SUPPLIED DATA START

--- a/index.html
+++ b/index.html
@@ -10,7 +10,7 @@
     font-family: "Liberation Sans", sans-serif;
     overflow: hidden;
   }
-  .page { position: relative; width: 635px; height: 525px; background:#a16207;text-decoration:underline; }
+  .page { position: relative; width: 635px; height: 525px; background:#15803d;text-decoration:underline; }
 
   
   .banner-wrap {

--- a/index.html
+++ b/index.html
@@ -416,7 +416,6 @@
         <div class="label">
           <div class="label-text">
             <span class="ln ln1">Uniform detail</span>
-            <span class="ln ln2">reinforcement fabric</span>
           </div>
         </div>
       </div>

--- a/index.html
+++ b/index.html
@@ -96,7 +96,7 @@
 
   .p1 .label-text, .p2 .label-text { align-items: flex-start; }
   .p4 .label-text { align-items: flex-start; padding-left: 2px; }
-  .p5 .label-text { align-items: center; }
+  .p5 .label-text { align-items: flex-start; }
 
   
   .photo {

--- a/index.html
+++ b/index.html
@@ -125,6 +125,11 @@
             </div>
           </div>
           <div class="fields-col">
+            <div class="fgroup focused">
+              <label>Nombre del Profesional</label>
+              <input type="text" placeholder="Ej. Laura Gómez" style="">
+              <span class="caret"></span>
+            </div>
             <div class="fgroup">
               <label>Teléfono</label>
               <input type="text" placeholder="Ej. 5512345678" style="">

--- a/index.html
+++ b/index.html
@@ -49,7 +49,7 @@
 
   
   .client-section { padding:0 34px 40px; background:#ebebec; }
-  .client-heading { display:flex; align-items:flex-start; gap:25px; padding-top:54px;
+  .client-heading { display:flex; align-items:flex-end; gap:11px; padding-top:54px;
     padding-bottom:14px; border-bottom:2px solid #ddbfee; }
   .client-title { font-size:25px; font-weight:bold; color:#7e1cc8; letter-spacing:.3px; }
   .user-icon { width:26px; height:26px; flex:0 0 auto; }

SUPPLIED DATA END

» WHAT NEEDS TO BE DONE: Keep only the lines of the listing that contain the word "type", and copy them.

» COMPLETED TASK:
+              <input type="text" placeholder="Ej. Laura Gómez" style="">
               <input type="text" placeholder="Ej. 5512345678" style="">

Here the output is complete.